## Commercial Data Developer - Interview Exercise

The Problem
We have a stream of event level data from our audience data platform (see sample below).
Within this are events associating anonymous customer ids with behavioral segment ids.
From this stream we would like to build a customer-segment data set from which we can
find:
- How many customers are in each segment
- For an individual customer, which segments are they in
The Exercise

I used apache spark with databrick platform to analyse and to answer above problem statements

Down loaded data from S3 location (https://reach-solutions-interview-data.s3-eu-west-1.amazonaws.com) placed at "/FileStore/tables/wagal/".

Loaded data using spark and created dataframe for future anlysis

In [0]:
# File location and type
file_location = "/FileStore/tables/wagal/*"
file_type = "json"

# CSV options
infer_schema = "false"
first_row_is_header = "false"
delimiter = ","

# The applied options are for CSV files. For other file types, these will be ignored.
df = spark.read.format(file_type) \
  .option("inferSchema", infer_schema) \
  .option("header", first_row_is_header) \
  .option("sep", delimiter) \
  .load(file_location)

display(df)

#Filter out the events for GB users only, which associate customer ids with 1st party behavioral segment ids

In [0]:
#Diplay the schema to see available fields
df.printSchema()

In [0]:
from pyspark.sql.functions import *

#Flatten the events array and fill  1st party behavioral segment ids with -1 which are not associated with customer ids 
flatten_df = df.withColumn("event", explode("events")) \
.na.fill({'event.c': -1}) \
.na.fill({'event.add':  -1})


#Filter recrods which are associate customer ids with 1st party behavioral segment ids
res_df = flatten_df.filter((flatten_df.country == "GB") & (flatten_df.event.c != -1)  ).drop("events")

#Pritnt schema of dataframe.
res_df.printSchema()

#Show some sample records.
res_df.show()

To generate the report using sql way we need to create a temp table in spark

In [0]:
temp_table_name = "view_customer_segemnt"
res_df.createOrReplaceTempView(temp_table_name)

# Question 1 : How many customers are in each segment

In [0]:
%sql  

SELECT indi_segment_id as segment_id, count(id.val)as customer_count
FROM view_customer_segemnt 
LATERAL VIEW explode(event.add) t_segment AS indi_segment_id
GROUP BY indi_segment_id

Doing same as above, but using spark sql, however the query is same. 
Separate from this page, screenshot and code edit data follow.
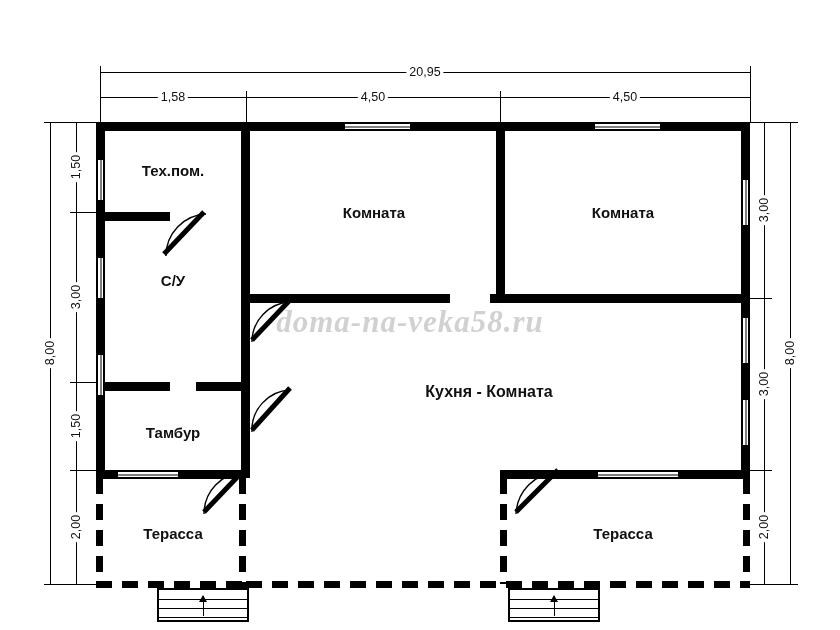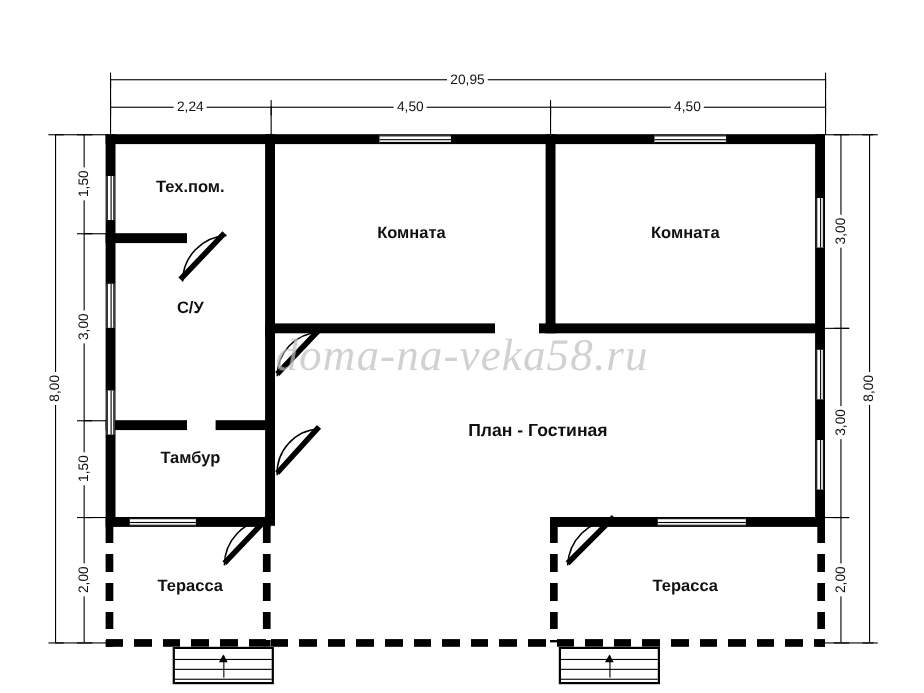--- a/index.html
+++ b/index.html
@@ -181,7 +181,7 @@
   <div class="tick-v" style="left:246px; top:91px; height:14px;"></div>
   <div class="tick-v" style="left:500px; top:91px; height:14px;"></div>
   <div class="tick-v" style="left:750px; top:91px; height:14px;"></div>
-  <div class="dim-text" style="left:173px; top:97px;">2,24</div>
+  <div class="dim-text" style="left:173px; top:97px;">1,58</div>
   <div class="dim-text" style="left:373px; top:97px;">4,50</div>
   <div class="dim-text" style="left:625px; top:97px;">4,50</div>
 

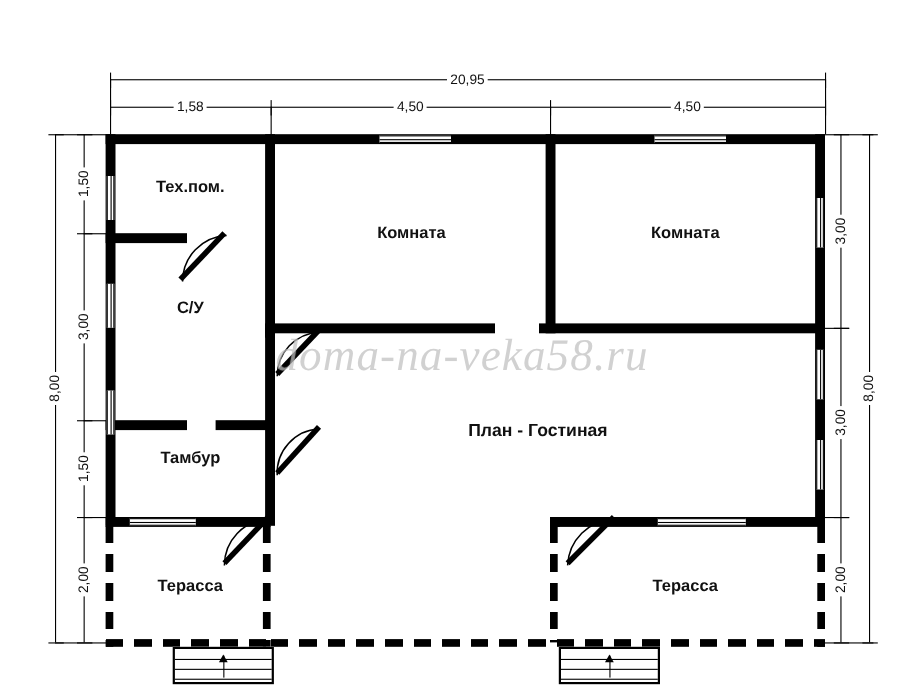--- a/index.html
+++ b/index.html
@@ -153,16 +153,17 @@
   
   .watermark {
     position: absolute;
-    left: 420px; top: 322px;
+    left: 410px; top: 322px;
     transform: translate(-50%, -50%);
     font-family: "Liberation Serif", serif;
     font-style: italic;
-    font-size: 41px;
+    font-size: 31px;
     color: rgba(120,120,120,0.34);
     white-space: nowrap;
     letter-spacing: 1px;
     pointer-events: none;
     text-shadow: 0 0 1px rgba(255,255,255,0.6);
+    font-weight: bold;
   }
 </style>
 </head>

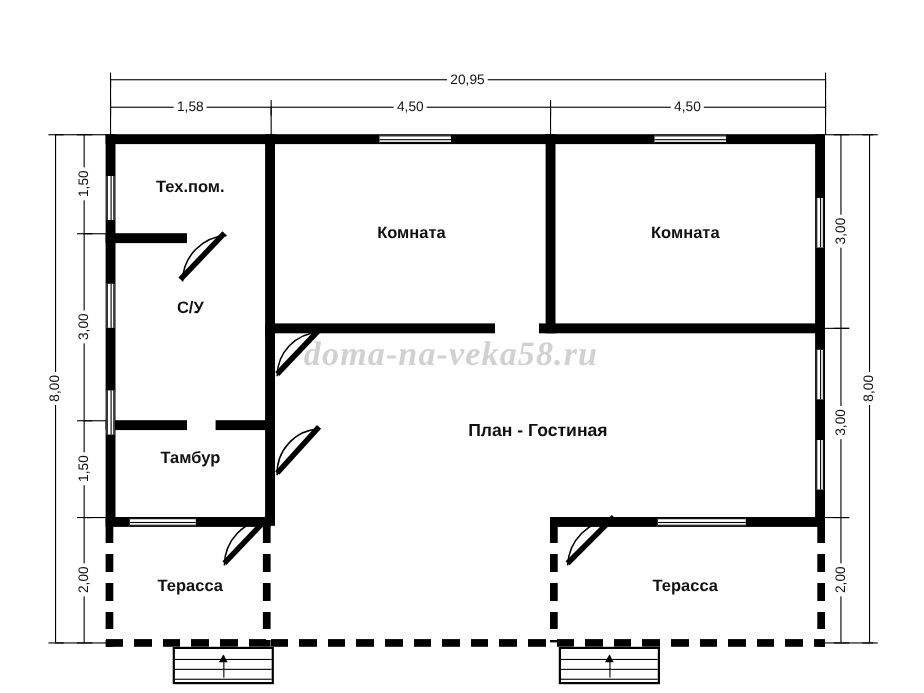--- a/index.html
+++ b/index.html
@@ -343,7 +343,7 @@
   <div class="room-label" style="left:173px; top:533px;">Терасса</div>
   <div class="room-label" style="left:374px; top:212px;">Комната</div>
   <div class="room-label" style="left:623px; top:212px;">Комната</div>
-  <div class="room-label big" style="left:489px; top:392px;">План - Гостиная</div>
+  <div class="room-label big" style="left:489px; top:392px;">Кухня - Комната</div>
   <div class="room-label" style="left:623px; top:533px;">Терасса</div>
 
 </div>

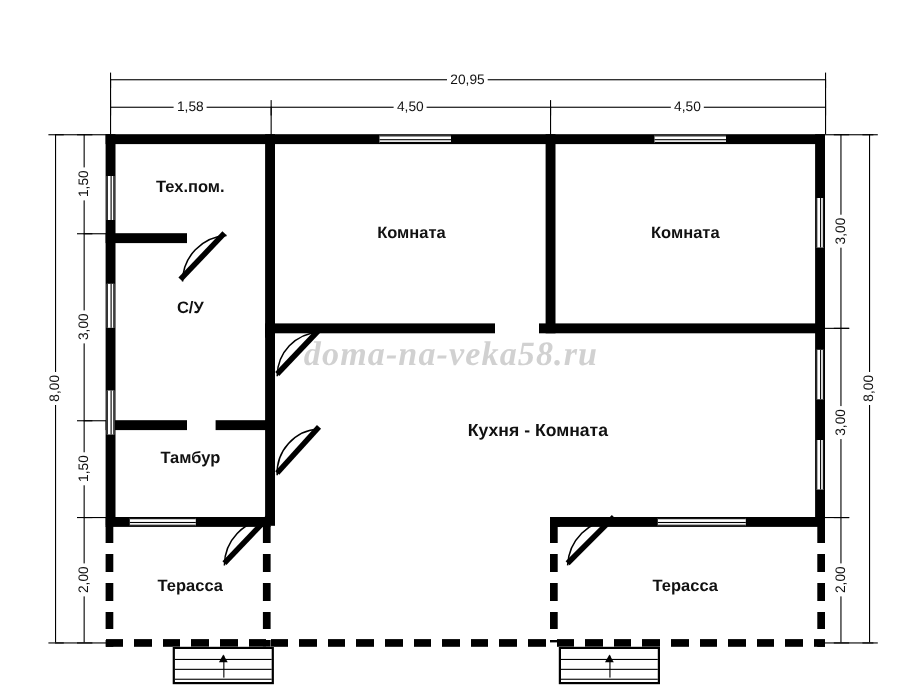--- a/index.html
+++ b/index.html
@@ -339,7 +339,7 @@
 
   <div class="room-label" style="left:173px; top:170px;">Тех.пом.</div>
   <div class="room-label" style="left:173px; top:280px;text-align:center;">С/У</div>
-  <div class="room-label" style="left:173px; top:416px;">Тамбур</div>
+  <div class="room-label" style="left:173px; top:432px;">Тамбур</div>
   <div class="room-label" style="left:173px; top:533px;">Терасса</div>
   <div class="room-label" style="left:374px; top:212px;">Комната</div>
   <div class="room-label" style="left:623px; top:212px;">Комната</div>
The advanatge is we can do any other operation on dataframe after we anlysys as like saving data in to a file etc

In [0]:

query = "SELECT indi_segment_id as segment_id, count(id.val) as customer_count FROM view_customer_segemnt LATERAL VIEW explode(event.add) t_segment AS indi_segment_id GROUP BY indi_segment_id"

res1_df = spark.sql(query)

res1_df.write.mode("overwrite").format("json").json("/FileStore/tables/count_customers_segment")

##Questions 2: For an individual customer, which segments are they in

In [0]:
%sql

SELECT id.val as customer_id, collect_set(indi_segment_id) as related_customer_segments_ids, count(indi_segment_id) count_related_customer_segments_ids
FROM view_customer_segemnt 
LATERAL VIEW explode(event.add) t_segment AS indi_segment_id
GROUP BY id;


In [0]:
# Doing same as above, but using spark sql, however the query is same. 
# The advanatge is we can do any other operation on dataframe after we anlysys as like saving data in to a file etc
query = """SELECT id.val as customer_id, collect_set(indi_segment_id) as related_customer_segments_ids, count(indi_segment_id) count_related_customer_segments_ids
FROM view_customer_segemnt \
LATERAL VIEW explode(event.add) t_segment AS indi_segment_id \
GROUP BY id"""

res2_df = spark.sql(query)

res2_df.show()

res2_df.write.mode("overwrite").format("json").json("/FileStore/tables/customers_segment")